Existen algunos trucos caseros que puedes emplear para mejorar el proceso de recuperación tras el peeling. Uno de ellos es preparar una infusión de manzanilla y, una vez que esté fría, empapar una toalla con el líquido y colocarla en forma de compresa en la zona donde se haya hecho el tratamiento. También es importante que evites los cambios bruscos de temperatura y que no te expongas demasiado a la luz directa ni del sol ni de fluorescentes. Puedes acudir a un centro especializado para que una vez a la semana te realicen una hidratación profesional profunda para asegurarte de que tu piel no pierde elasticidad y que el peeling tiene los mejore resultados posibles. Puedes usar para limpiarte la cara o la zona donde te hayan hecho el peeling, geles específicos que contengan ácido glicólico.

Precios del peeling.

En cuanto a los precios, depende mucho del sitio donde te lo realices, del tipo de peeling al que te vas a someter y la profundidad que quieras alcanzar. Mi recomendación es que siempre te pongas en manos de un profesional. Que primero visites a un dermatólogo, ya sea de la seguridad social o de la medicina privada, para que te asesore y te ayude. Una vez que hayas decidido que te lo quieres hacer, acude a un centro de reconocido prestigio. Por ejemplo, Centros Único ofrecen este tratamiento por unos doscientos cincuenta euros, donde van incluidas cinco sesiones.

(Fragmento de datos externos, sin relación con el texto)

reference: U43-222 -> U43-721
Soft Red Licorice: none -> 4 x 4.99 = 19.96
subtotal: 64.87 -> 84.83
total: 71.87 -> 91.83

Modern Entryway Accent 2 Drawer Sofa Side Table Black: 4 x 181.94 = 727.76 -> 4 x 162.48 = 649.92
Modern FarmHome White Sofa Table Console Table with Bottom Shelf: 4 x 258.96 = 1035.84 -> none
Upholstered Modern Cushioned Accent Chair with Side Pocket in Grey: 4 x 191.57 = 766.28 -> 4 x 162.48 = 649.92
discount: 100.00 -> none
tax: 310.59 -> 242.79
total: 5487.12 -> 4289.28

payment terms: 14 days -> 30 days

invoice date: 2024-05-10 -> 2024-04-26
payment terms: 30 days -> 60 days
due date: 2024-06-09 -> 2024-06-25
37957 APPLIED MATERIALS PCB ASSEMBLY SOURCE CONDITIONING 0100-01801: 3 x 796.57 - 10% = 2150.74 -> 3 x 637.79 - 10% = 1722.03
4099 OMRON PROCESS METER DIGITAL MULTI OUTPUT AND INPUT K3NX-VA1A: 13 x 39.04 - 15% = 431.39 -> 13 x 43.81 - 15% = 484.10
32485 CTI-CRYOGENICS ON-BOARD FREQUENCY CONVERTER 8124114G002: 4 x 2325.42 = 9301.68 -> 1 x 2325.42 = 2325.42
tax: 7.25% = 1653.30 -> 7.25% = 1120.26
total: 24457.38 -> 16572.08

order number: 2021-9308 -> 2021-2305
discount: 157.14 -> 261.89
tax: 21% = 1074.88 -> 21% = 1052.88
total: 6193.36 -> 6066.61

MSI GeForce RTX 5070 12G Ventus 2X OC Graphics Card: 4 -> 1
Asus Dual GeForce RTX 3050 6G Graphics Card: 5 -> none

También Felicidad Carrera ofrecen el peeling, donde la sesión varía entre los ciento cincuenta y cinco y los trescientos sesenta euros. Y como estas, muchas casas especializadas más, como Clínica Londres (donde una sesión cuesta entre cien y ciento sesenta euros) o Instituto Médico Láser (donde la sesión llega casi a los mil euros)

Resultados del peeling.

El resultado será una piel más tersa, más iluminada y más hidratada a la vista. Con las arrugas y las marcas de expresión disminuidas. Las marcas de acné y las manchas de sol también habrán casi desaparecido, ya que con estos tipos de tratamientos se consigue que la pigmentación de la piel se unifique y sea la misma en toda la zona. Y, lo más importante: ayuda a que la propia piel genere colágeno, lo que evitará que en un futuro las arrugas se marquen y las manchas empiecen a salir.